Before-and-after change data
****************

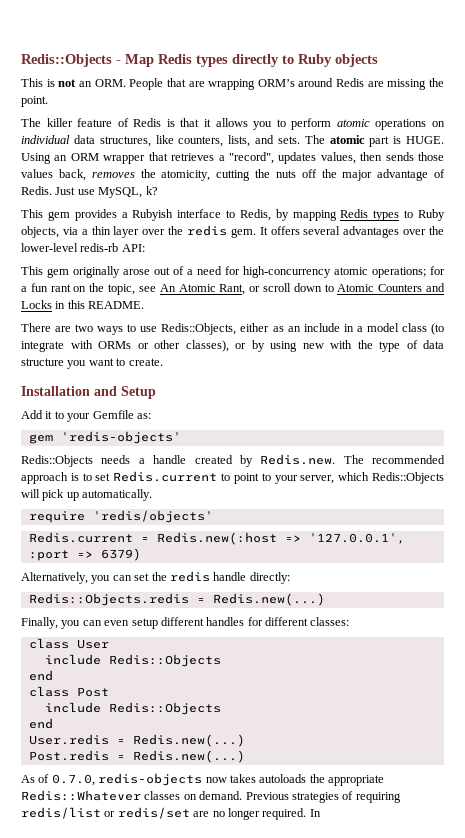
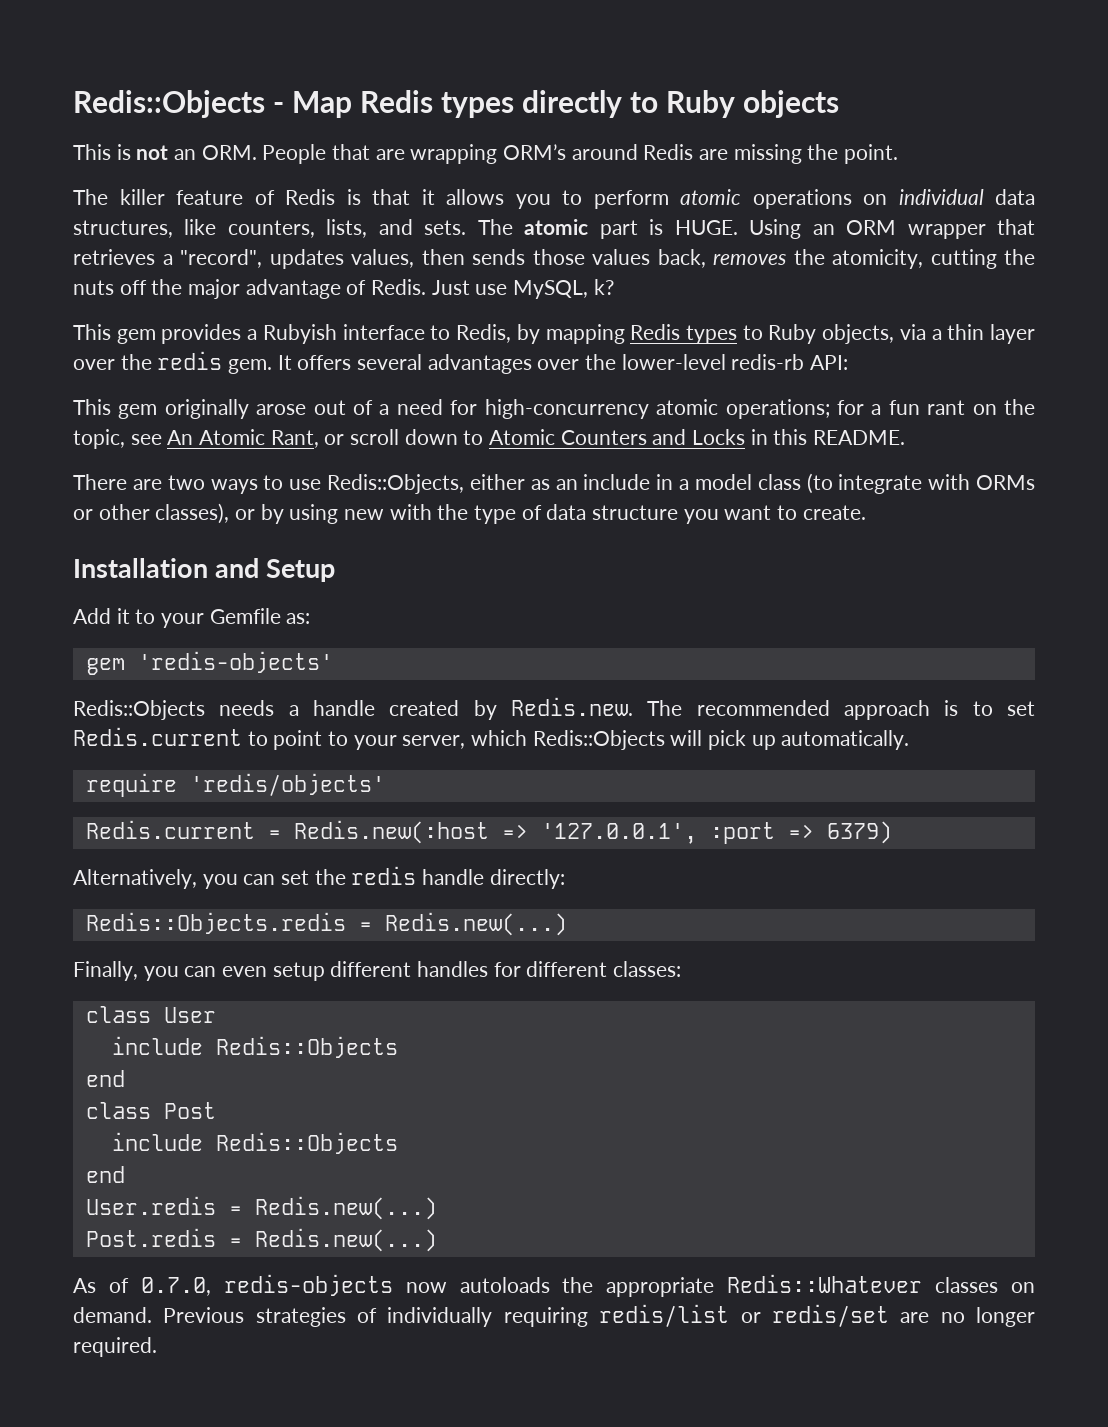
[229,774,256,783] takes -> (447, 1287) none
(354, 795) none -> [387,1307,493,1327] individually
[309,809,321,817] In -> (157, 1347) none

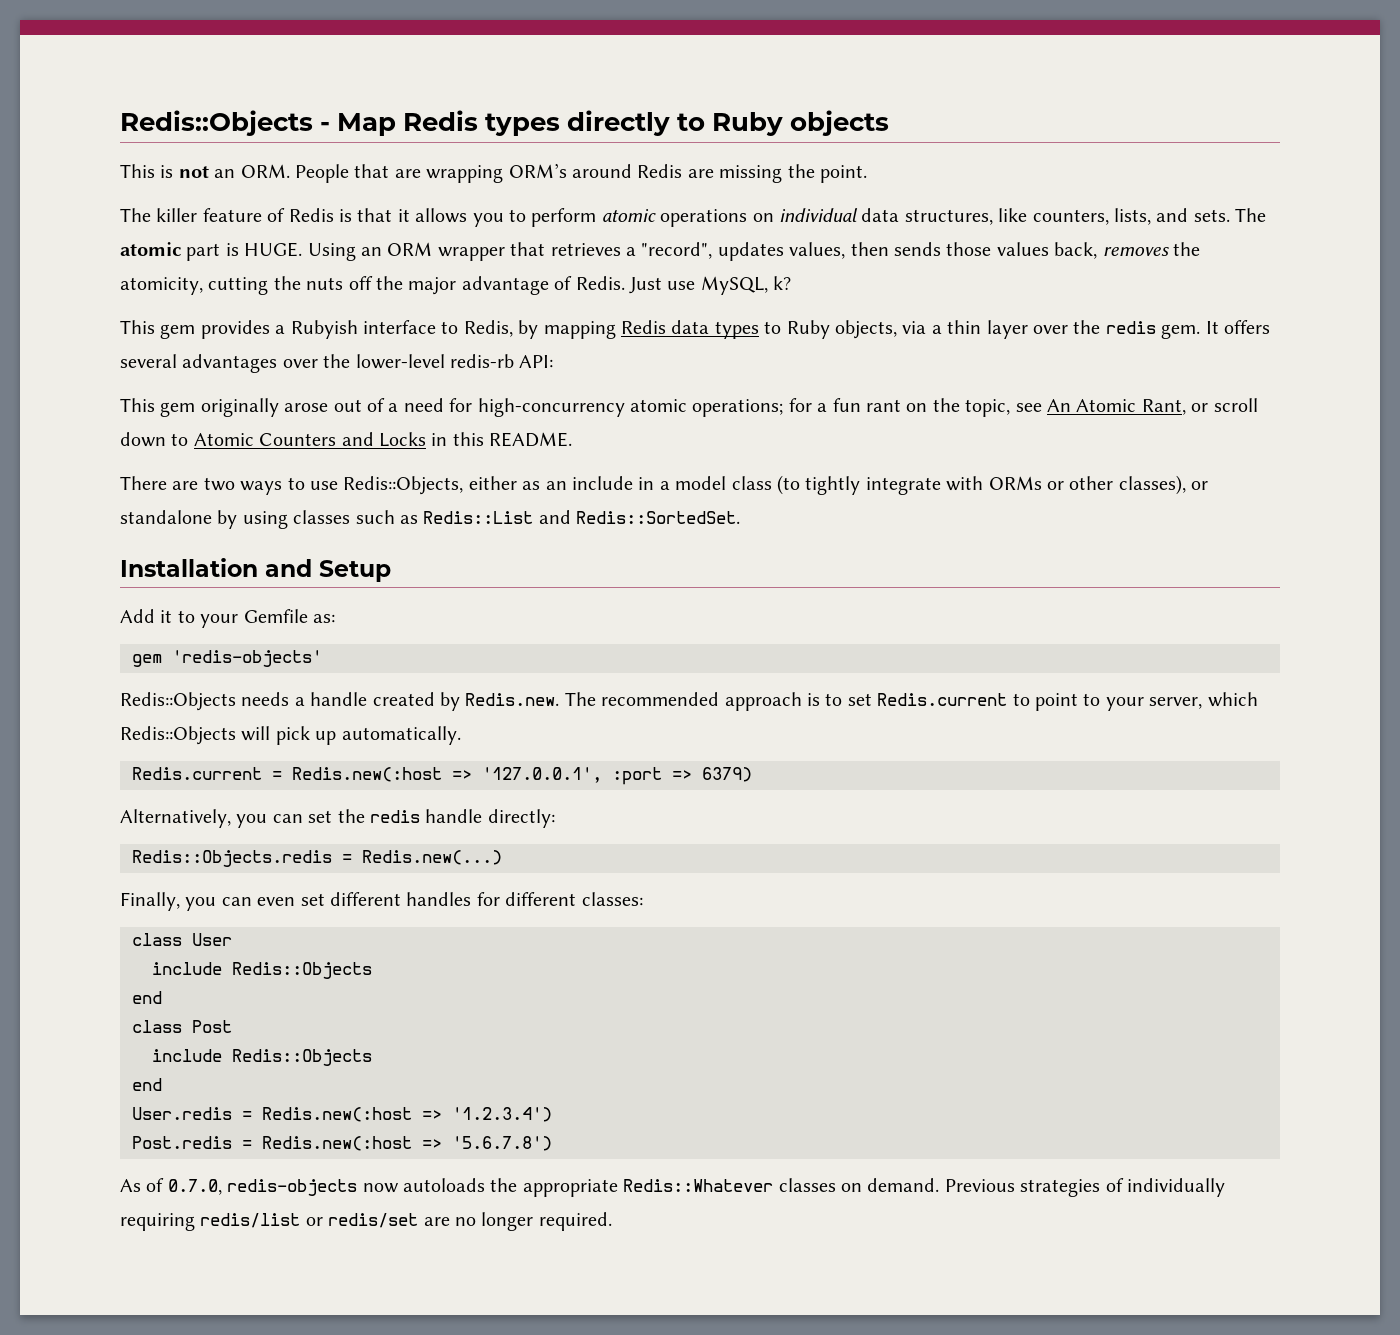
(681, 332) none -> [671,320,710,334] data
(833, 483) none -> [805,476,861,495] tightly
(256, 514) none -> [120,510,212,524] standalone
[344,504,866,524] new with the type of data structure you want to create. -> [293,510,741,524] classes such as Redis::List and Redis::SortedSet.
[85,773,385,797] // require 'redis/objects' -> (461, 735) none
[272,962,325,981] setup -> [300,893,325,906] set
[254,1196,437,1220] Redis.new(...) -> [262,1107,552,1122] Redis.new(:host => '1.2.3.4')
[254,1228,437,1252] Redis.new(...) -> [262,1136,552,1151] Redis.new(:host => '5.6.7.8')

****************

• _Aim of the task_: Every line above in which the word "none" occurs is to be copied.

• _Result of the task_:
[229,774,256,783] takes -> (447, 1287) none
(354, 795) none -> [387,1307,493,1327] individually
[309,809,321,817] In -> (157, 1347) none
(681, 332) none -> [671,320,710,334] data
(833, 483) none -> [805,476,861,495] tightly
(256, 514) none -> [120,510,212,524] standalone
[85,773,385,797] // require 'redis/objects' -> (461, 735) none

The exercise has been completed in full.